- DATA FOR REVIEW -
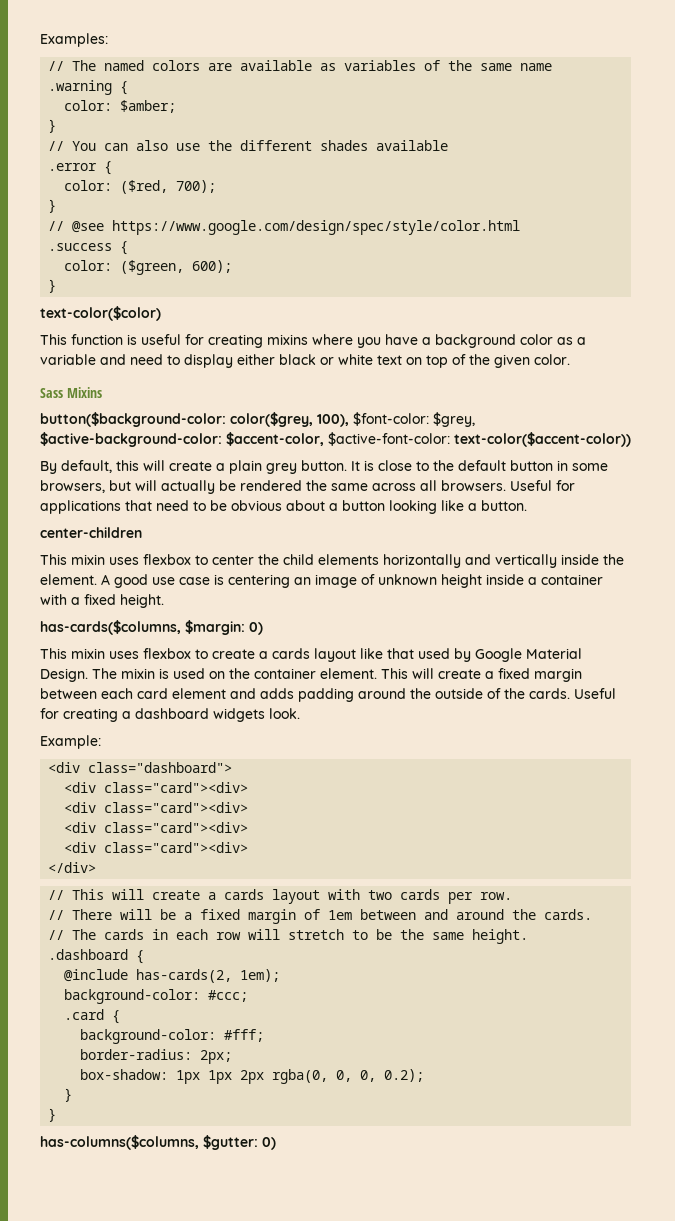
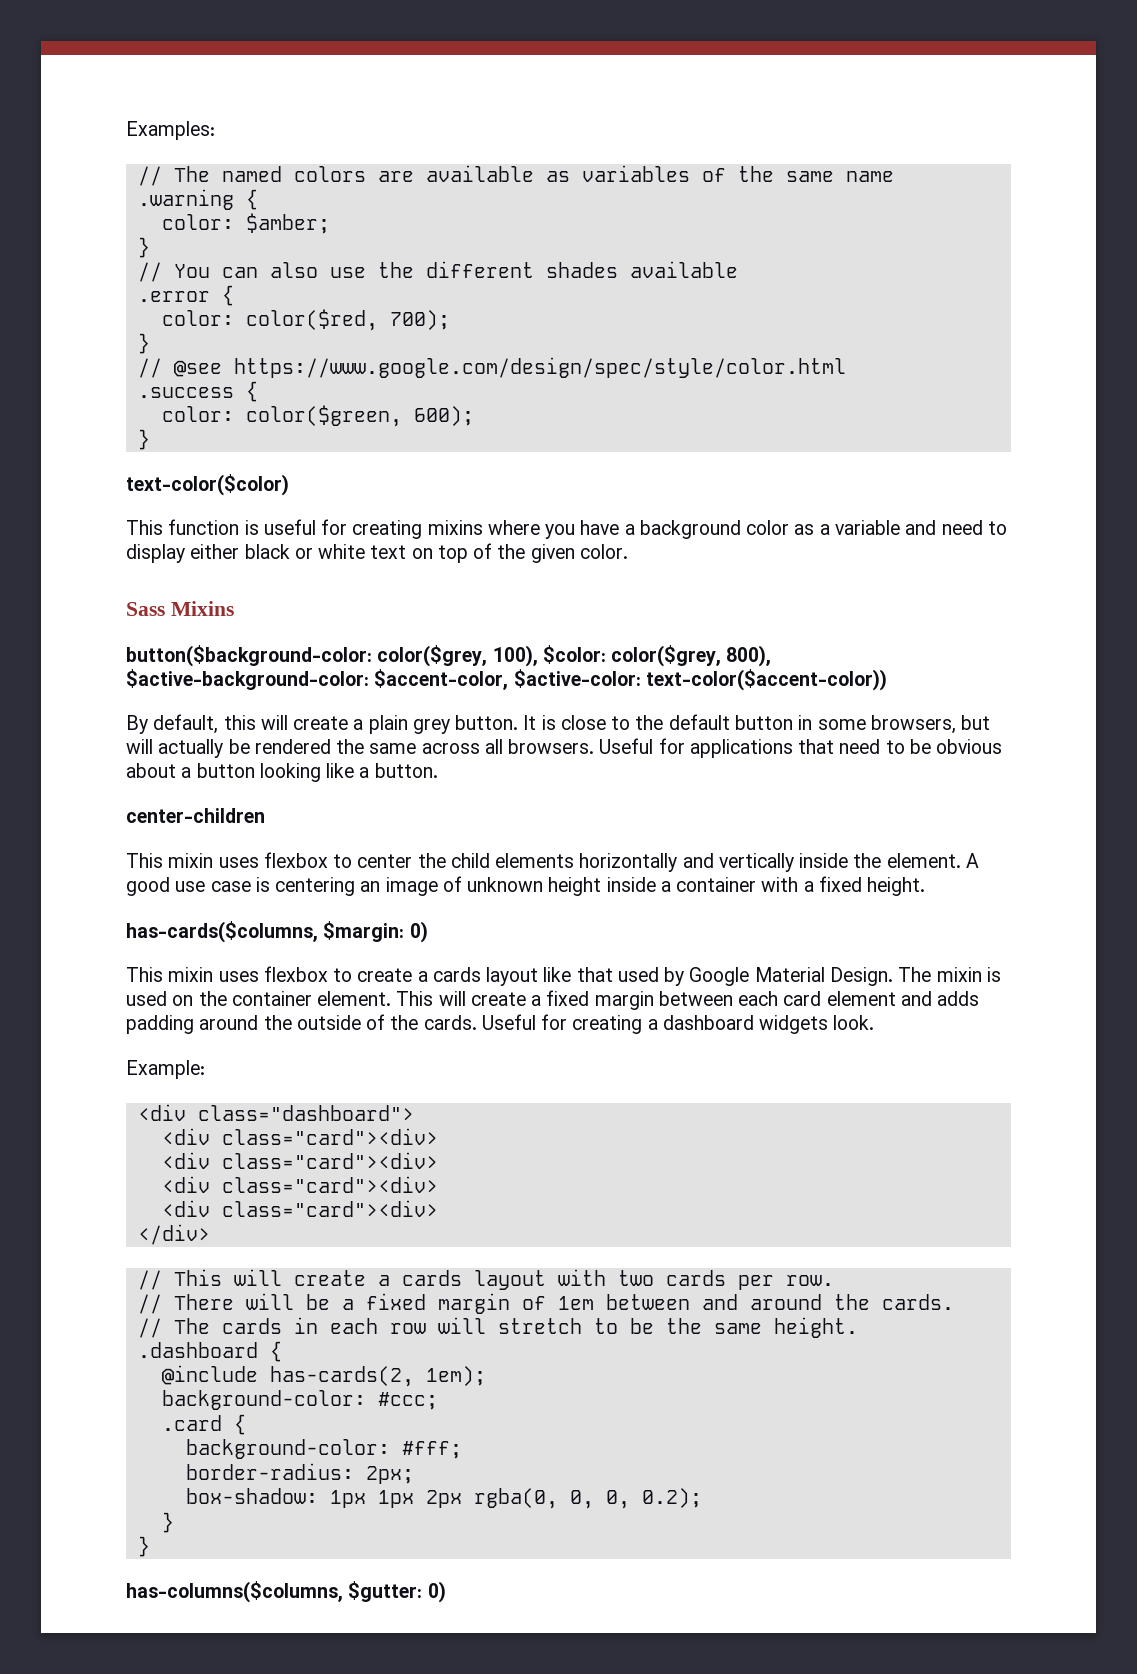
- color: ($red, 700);
+ color: color($red, 700);
- color: ($green, 600);
+ color: color($green, 600);
- button($background-color: color($grey, 100), $font-color: $grey, $active-background-color: $accent-color, $active-font-color: text-color($accent-color))
+ button($background-color: color($grey, 100), $color: color($grey, 800), $active-background-color: $accent-color, $active-color: text-color($accent-color))

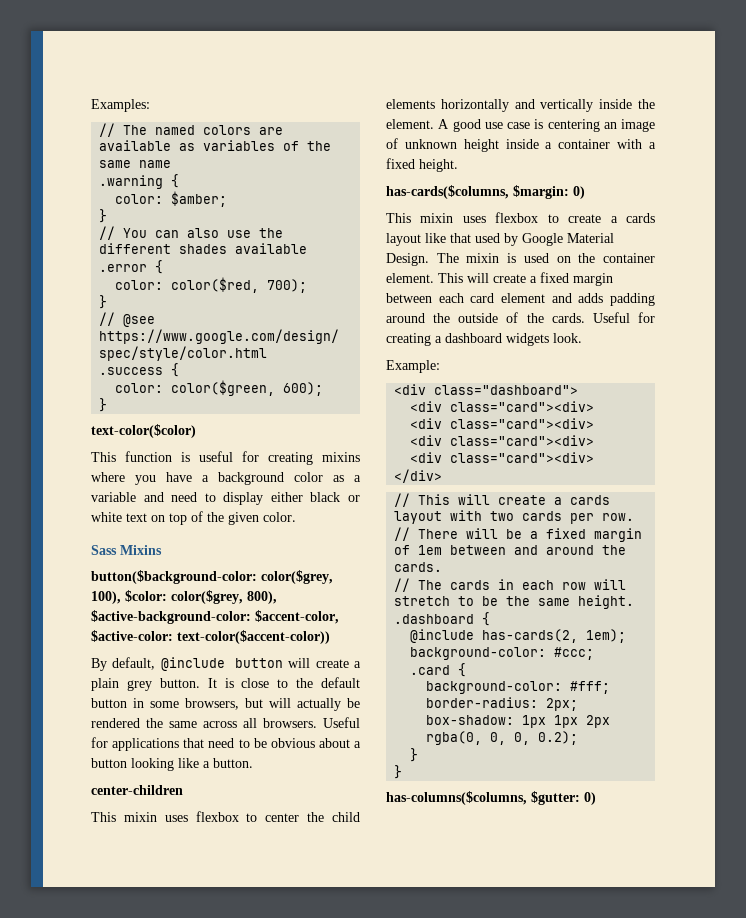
- By default, this will create a plain grey button.
+ By default, @include button will create a plain grey button.

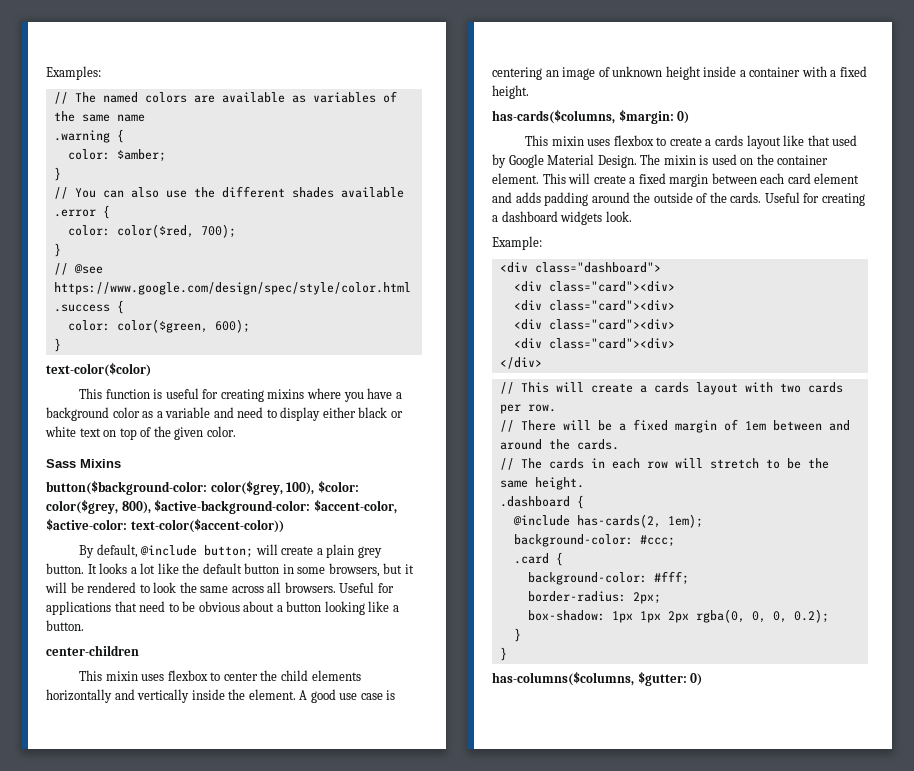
- By default, @include button will create a plain grey button.
+ By default, @include button; will create a plain grey button.
- It is close to the default button in some browsers, but will actually be rendered the same across all browsers.
+ It looks a lot like the default button in some browsers, but it will be rendered to look the same across all browsers.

- EXERCISE REQUIREMENTS -
Give the records again exactly, minus the pictures.

- RESPONSE FOR THIS EXERCISE -
- color: ($red, 700);
+ color: color($red, 700);
- color: ($green, 600);
+ color: color($green, 600);
- button($background-color: color($grey, 100), $font-color: $grey, $active-background-color: $accent-color, $active-font-color: text-color($accent-color))
+ button($background-color: color($grey, 100), $color: color($grey, 800), $active-background-color: $accent-color, $active-color: text-color($accent-color))

- By default, this will create a plain grey button.
+ By default, @include button will create a plain grey button.

- By default, @include button will create a plain grey button.
+ By default, @include button; will create a plain grey button.
- It is close to the default button in some browsers, but will actually be rendered the same across all browsers.
+ It looks a lot like the default button in some browsers, but it will be rendered to look the same across all browsers.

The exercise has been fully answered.